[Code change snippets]
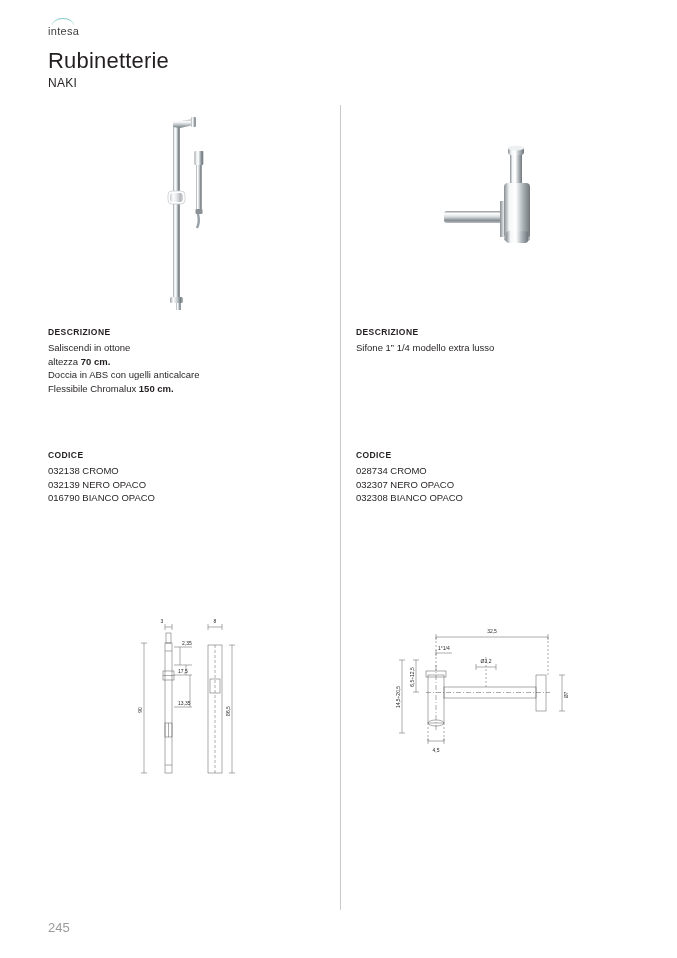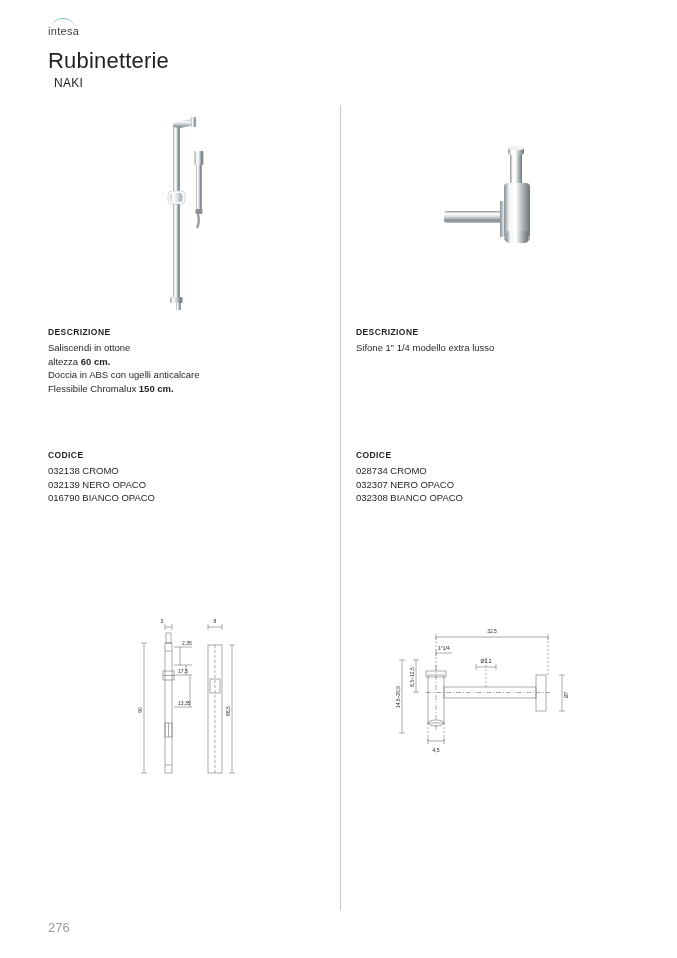--- a/index.html
+++ b/index.html
@@ -55,7 +55,7 @@
   }
   .page-subtitle {
     position: absolute;
-    left: 54px;
+    left: 48px;
     top: 76px;
     font-size: 12px;
     font-weight: 400;

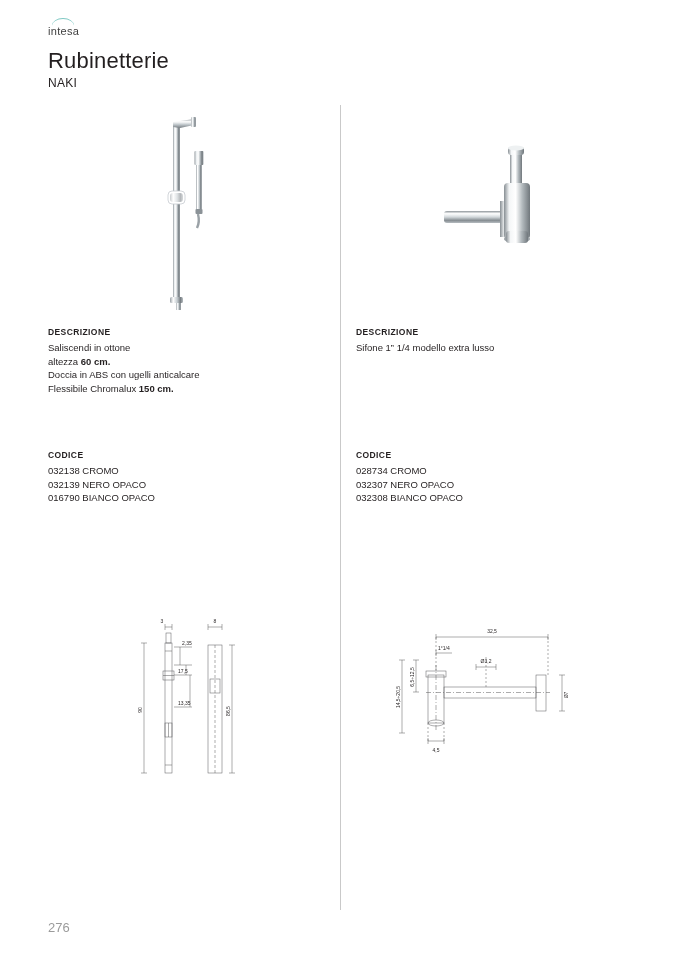--- a/index.html
+++ b/index.html
@@ -204,7 +204,7 @@
   <div class="desc-block">
     <div class="block-label">DESCRIZIONE</div>
     <div class="desc-line"><span>Saliscendi in ottone</span><b></b></div>
-    <div class="desc-line"><span>altezza </span><b>60 cm.</b></div>
+    <div class="desc-line"><span>altezza </span><b>70 cm.</b></div>
     <div class="desc-line"><span>Doccia in ABS con ugelli anticalcare</span><b></b></div>
     <div class="desc-line"><span>Flessibile Chromalux </span><b>150 cm.</b></div>
   </div>

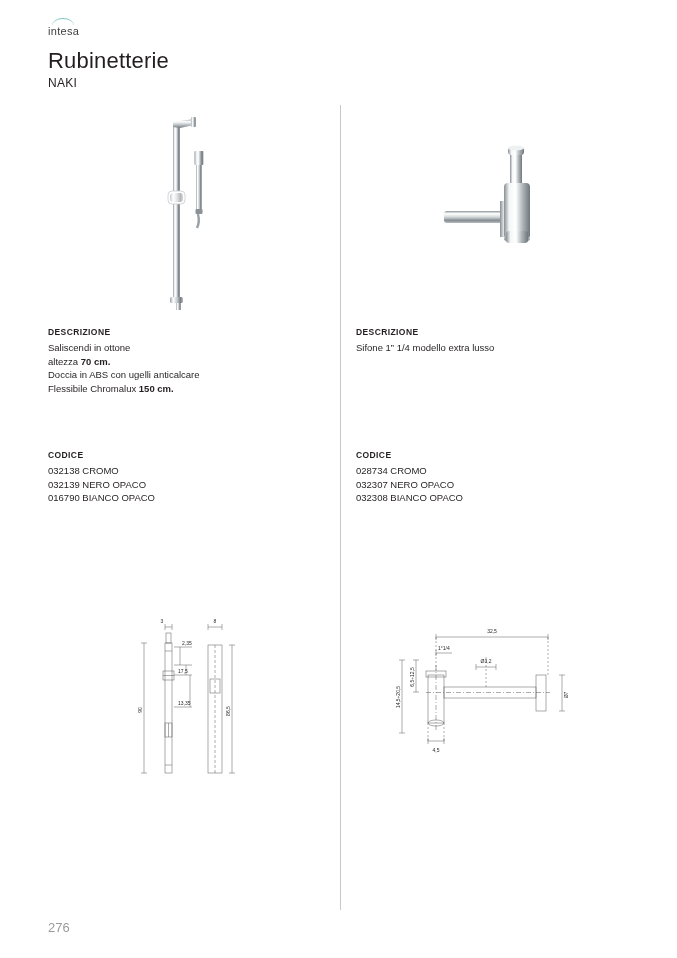--- a/index.html
+++ b/index.html
@@ -377,6 +377,6 @@
   </svg>
 </div>
 
-<div class="page-number">276</div>
+<div class="page-number">245</div>
 
 </body></html>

■ **WHAT TO DO**:
Among the lines above, return those that hold the word "altezza".

■ **OUTPUT OF THE EXERCISE**:
-    <div class="desc-line"><span>altezza </span><b>60 cm.</b></div>
+    <div class="desc-line"><span>altezza </span><b>70 cm.</b></div>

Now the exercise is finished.